_Instructions for the task_.
Would you return each entry exactly as written, omitting any pictures?
(Data supplied Opens)
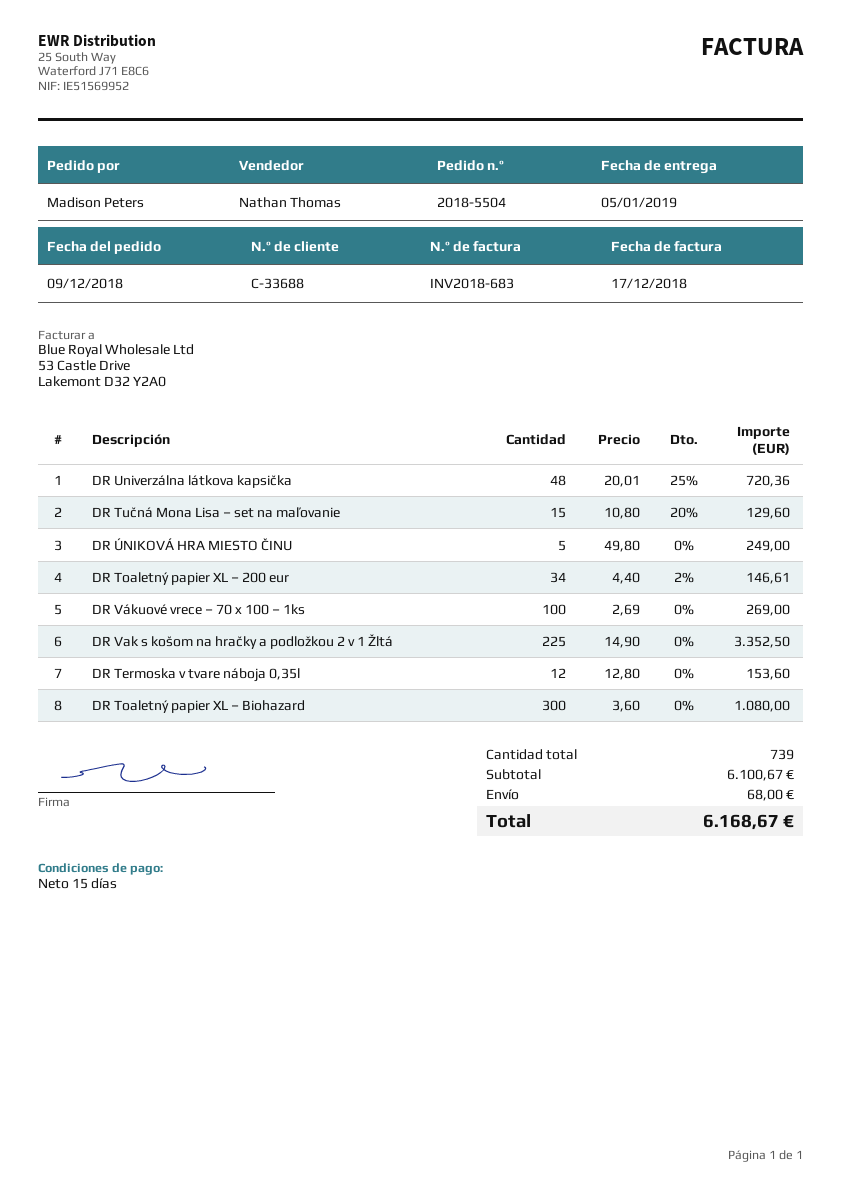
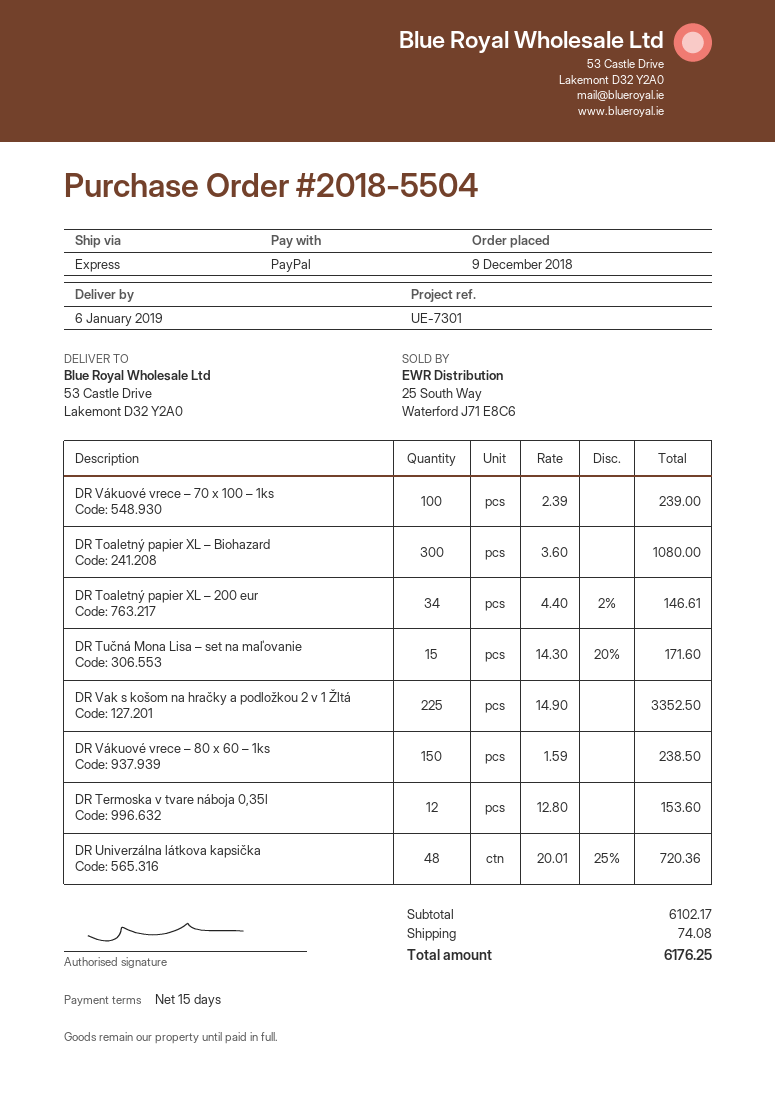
delivery date: 2019-01-05 -> 2019-01-06
DR Tučná Mona Lisa – set na maľovanie: 15 x 10.80 - 20% = 129.60 -> 15 x 14.30 - 20% = 171.60
DR ÚNIKOVÁ HRA MIESTO ČINU: 5 x 49.80 = 249.00 -> none
DR Vákuové vrece – 70 x 100 – 1ks: 100 x 2.69 = 269.00 -> 100 x 2.39 = 239.00
DR Vákuové vrece – 80 x 60 – 1ks: none -> 150 x 1.59 = 238.50
subtotal: 6100.67 -> 6102.17
shipping: 68.00 -> 74.08
total: 6168.67 -> 6176.25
(Data supplied Closes)
_Solution to this problem_.
delivery date: 2019-01-05 -> 2019-01-06
DR Tučná Mona Lisa – set na maľovanie: 15 x 10.80 - 20% = 129.60 -> 15 x 14.30 - 20% = 171.60
DR ÚNIKOVÁ HRA MIESTO ČINU: 5 x 49.80 = 249.00 -> none
DR Vákuové vrece – 70 x 100 – 1ks: 100 x 2.69 = 269.00 -> 100 x 2.39 = 239.00
DR Vákuové vrece – 80 x 60 – 1ks: none -> 150 x 1.59 = 238.50
subtotal: 6100.67 -> 6102.17
shipping: 68.00 -> 74.08
total: 6168.67 -> 6176.25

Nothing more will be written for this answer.